Beyond their unique experience, other original aspects of the book are the way the authors sensitively debunk many of the myths that stop founders from succeeding, their concept of finding your founder ‘Edge’, and their discussion of the invaluable power in the often-overlooked process of discovering and developing strong co-founder relationships, all of which are strong chapters.
The book is of course timely: entrepreneurship is the go-to career path in today’s society – 62% of Gen Zs plan to start or have already set up their own business – but knowing where to start, and how to succeed, is far from straightforward.

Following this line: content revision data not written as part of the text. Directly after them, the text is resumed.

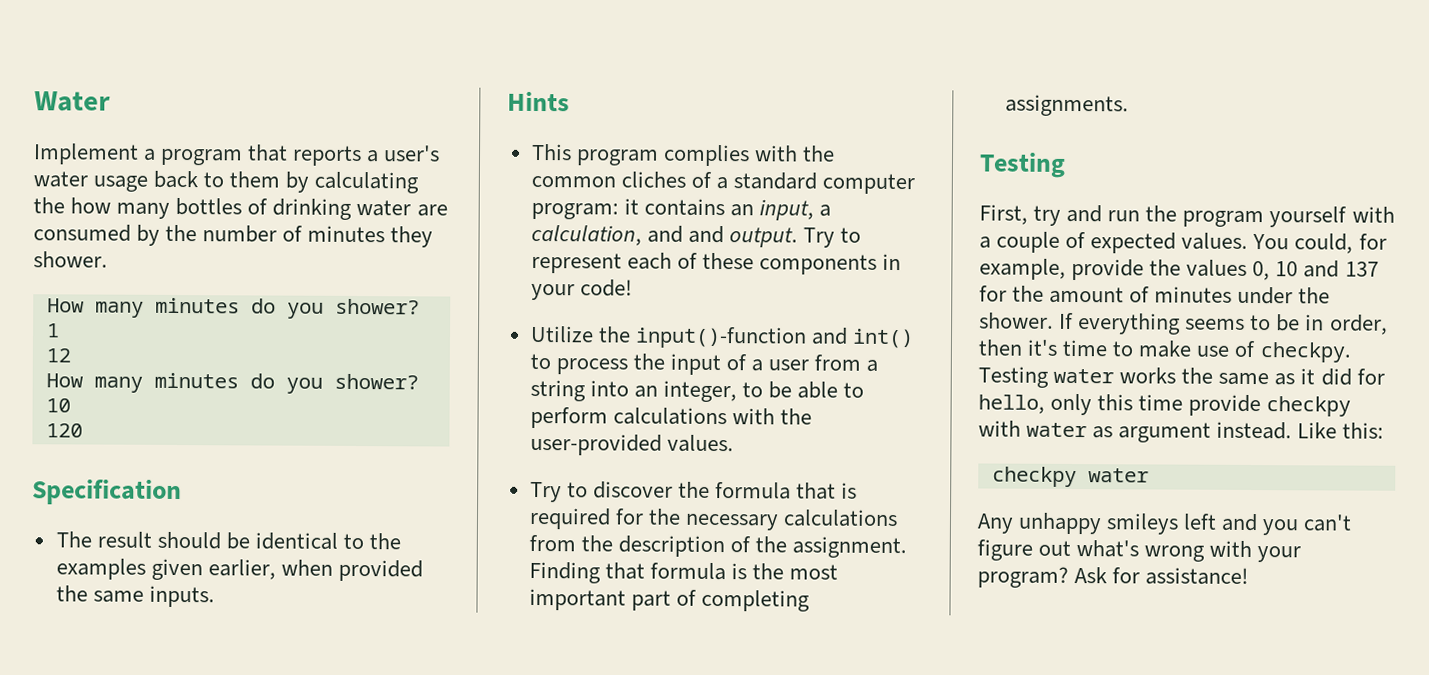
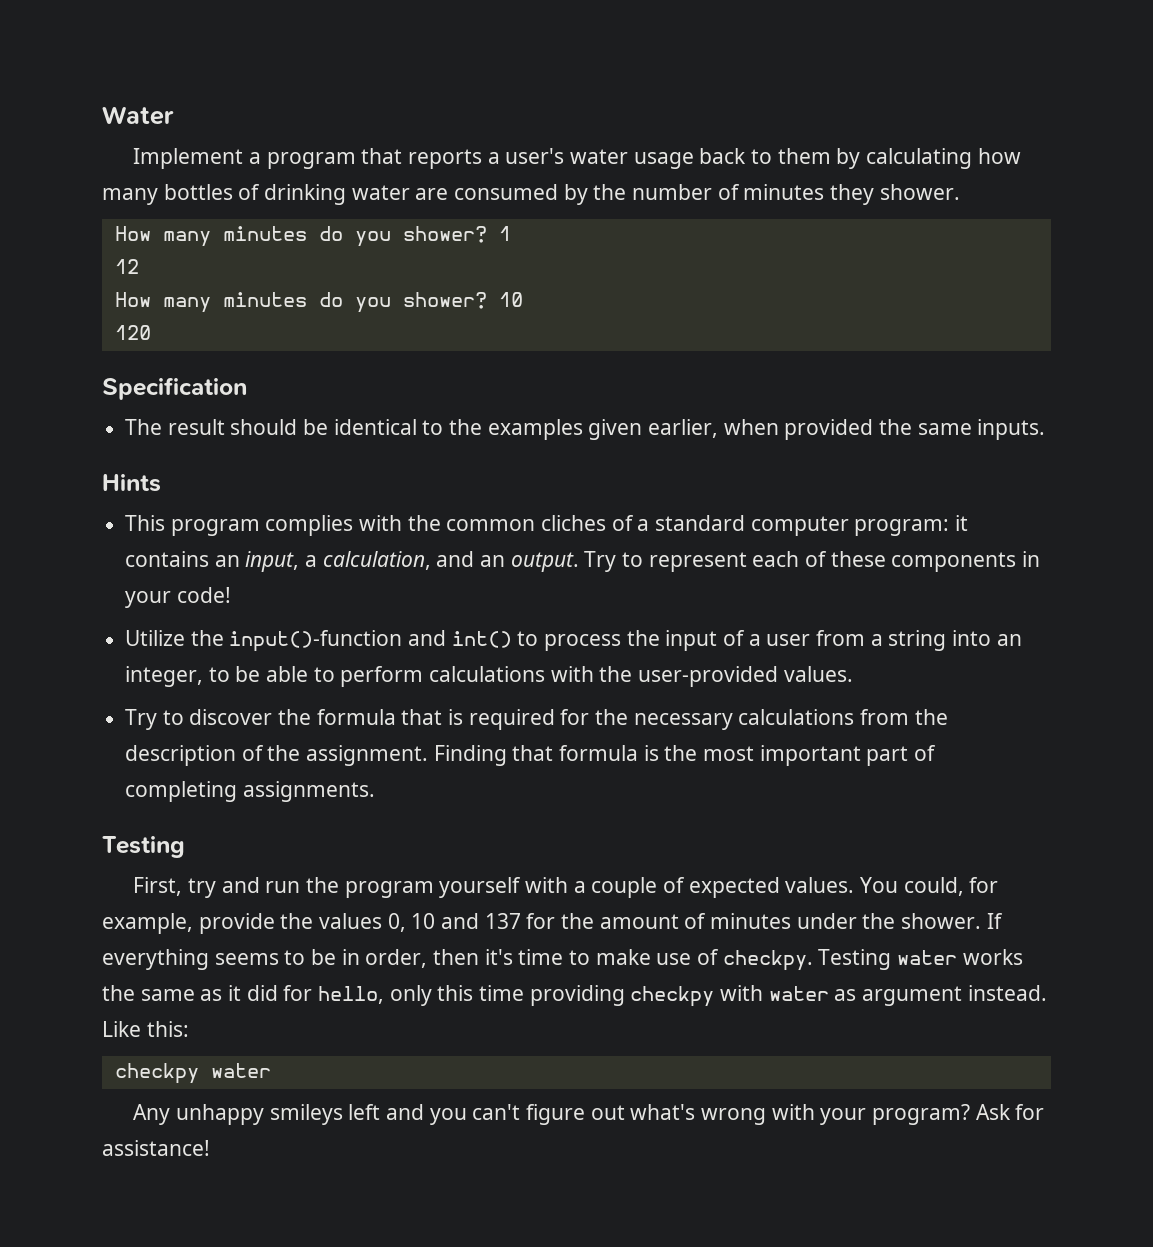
[33,197,65,214] the -> (973, 158) none
[687,225,724,244] and -> [480,555,506,567] an
[1188,394,1262,417] provide -> [529,985,625,1006] providing

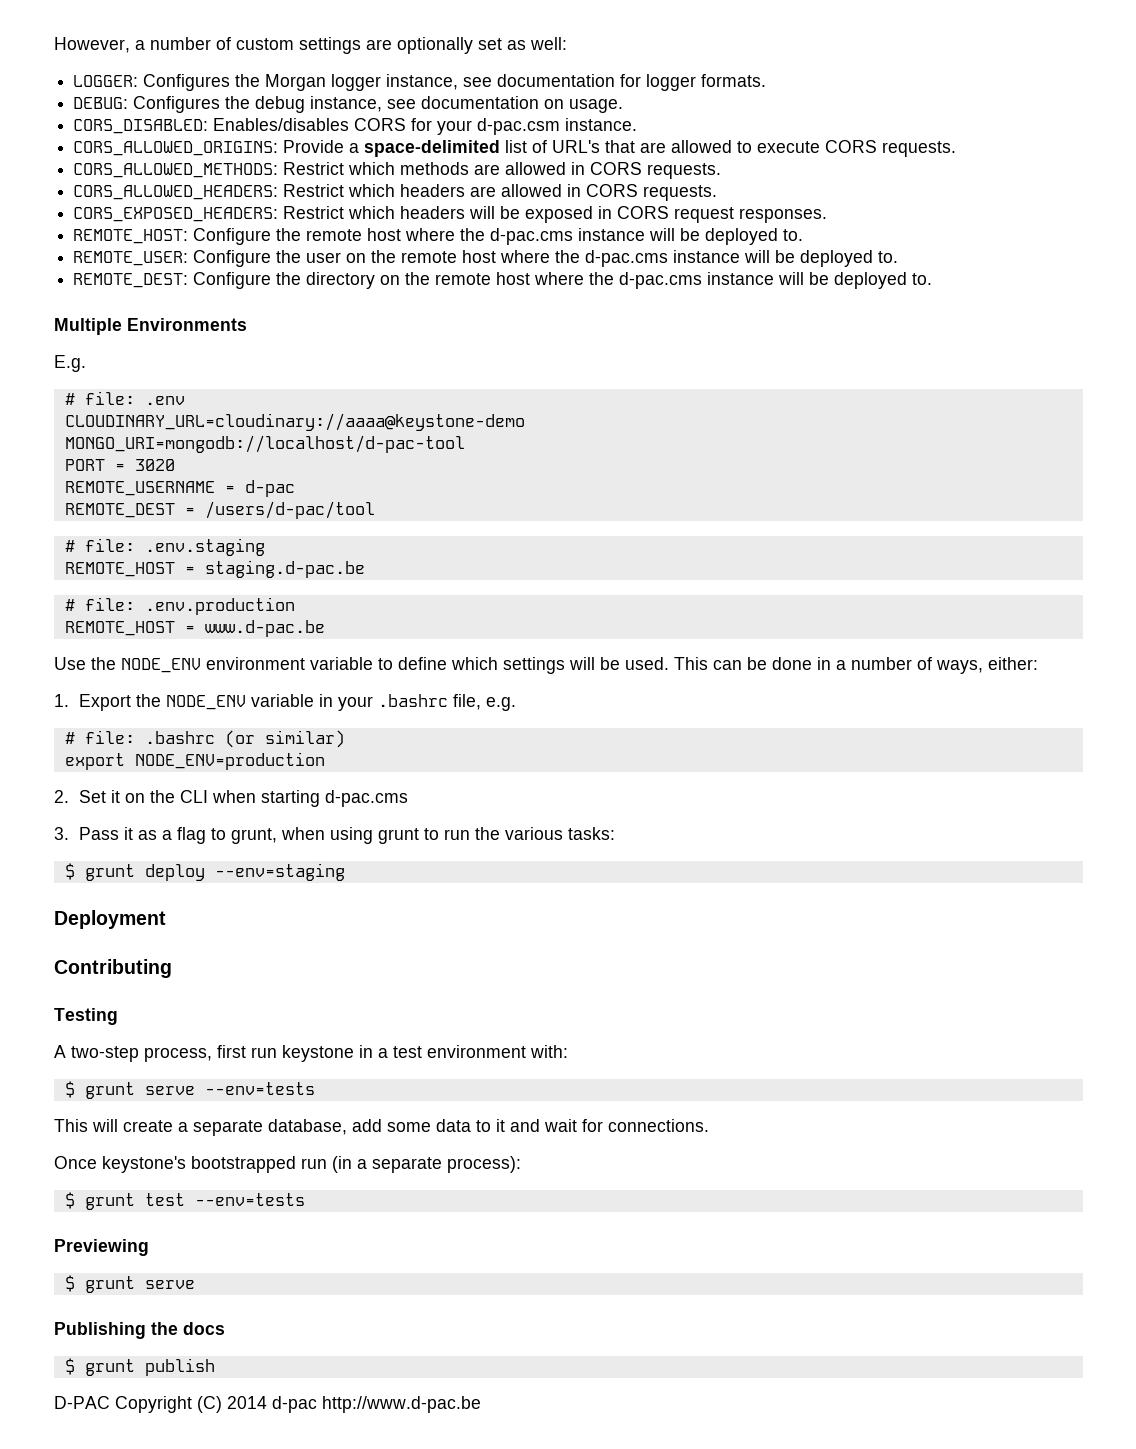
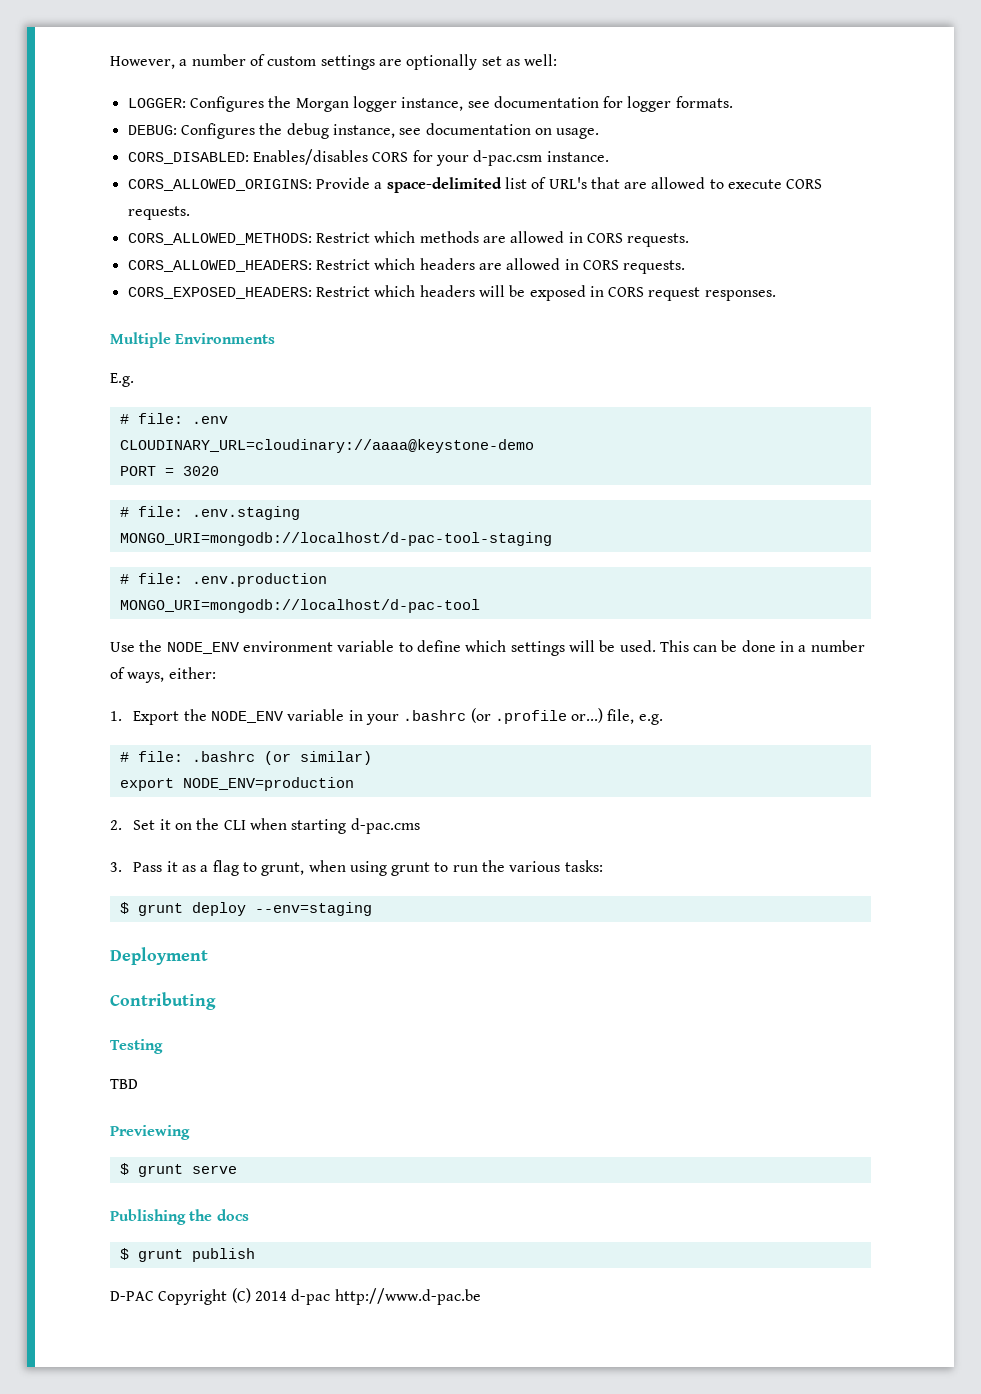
[73,228,804,245] [73,250,899,267] [73,272,933,289] // REMOTE_HOST: Configure the remote host where the d-pac.cms instance will be deployed to. // REMOTE_USER: Configure the user on the remote host where the d-pac.cms instance will be deployed to. // REMOTE_DEST: Configure the directory on the remote host where the d-pac.cms instance will be deployed to. -> (776, 295) none
[64,435,465,453] // MONGO_URI=mongodb://localhost/d-pac-tool -> (534, 446) none
[64,480,295,497] [64,501,375,519] // REMOTE_USERNAME = d-pac // REMOTE_DEST = /users/d-pac/tool -> (219, 471) none
[64,560,365,578] REMOTE_HOST = staging.d-pac.be -> [119,532,552,546] MONGO_URI=mongodb://localhost/d-pac-tool-staging
[64,620,325,637] REMOTE_HOST = www.d-pac.be -> [119,599,480,613] MONGO_URI=mongodb://localhost/d-pac-tool
(449, 700) none -> [470,708,604,724] (or .profile or...)
[54,1045,568,1062] [64,1081,315,1099] [54,1119,709,1136] [54,1156,521,1173] [64,1192,305,1210] A two-step process, first run keystone in a test environment with: // $ grunt serve --env=tests // This will create a separate database, add some data to it and wait for connections. // Once keystone's bootstrapped run (in a separate process): // $ grunt test --env=tests -> [110,1079,138,1089] TBD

Although entrepreneurial ambition is at an all-time high, therefore, it is also the case that less than 1% of UK companies become high-growth businesses, demonstrating the need for aspiring entrepreneurs to have guidance on how to found and grow a successful business.
Perhaps an early indicator of success for would-be-founders is which book they choose, or maybe their ability to read them all at once, using their ‘founders edge’. Future founders need to exercise the judgement skills when choosing which ones to read, as many are not.
The book is adding to a now-established genre: the startup manual. This genre itself is part of the now-widespread proliferation of a kind of startup industry whose only clients are themselves startups; you could call it the ‘professionalisation’ of startups, but the point is the startup ecosystem is now selling to itself, and conceiving of itself as a unified whole.
This could be at odds with the disruptor logic that characterises startups, who tend to define themselves in opposition culturally and managerially from the corporate world: there is no one way of doing things, there are no peers, no established routes to success. The homogenising of this journey through books such as this arguably goes against the idea of ripping up the manual, and starting from scratch.
Perhaps soon we’ll have a union for startup workers.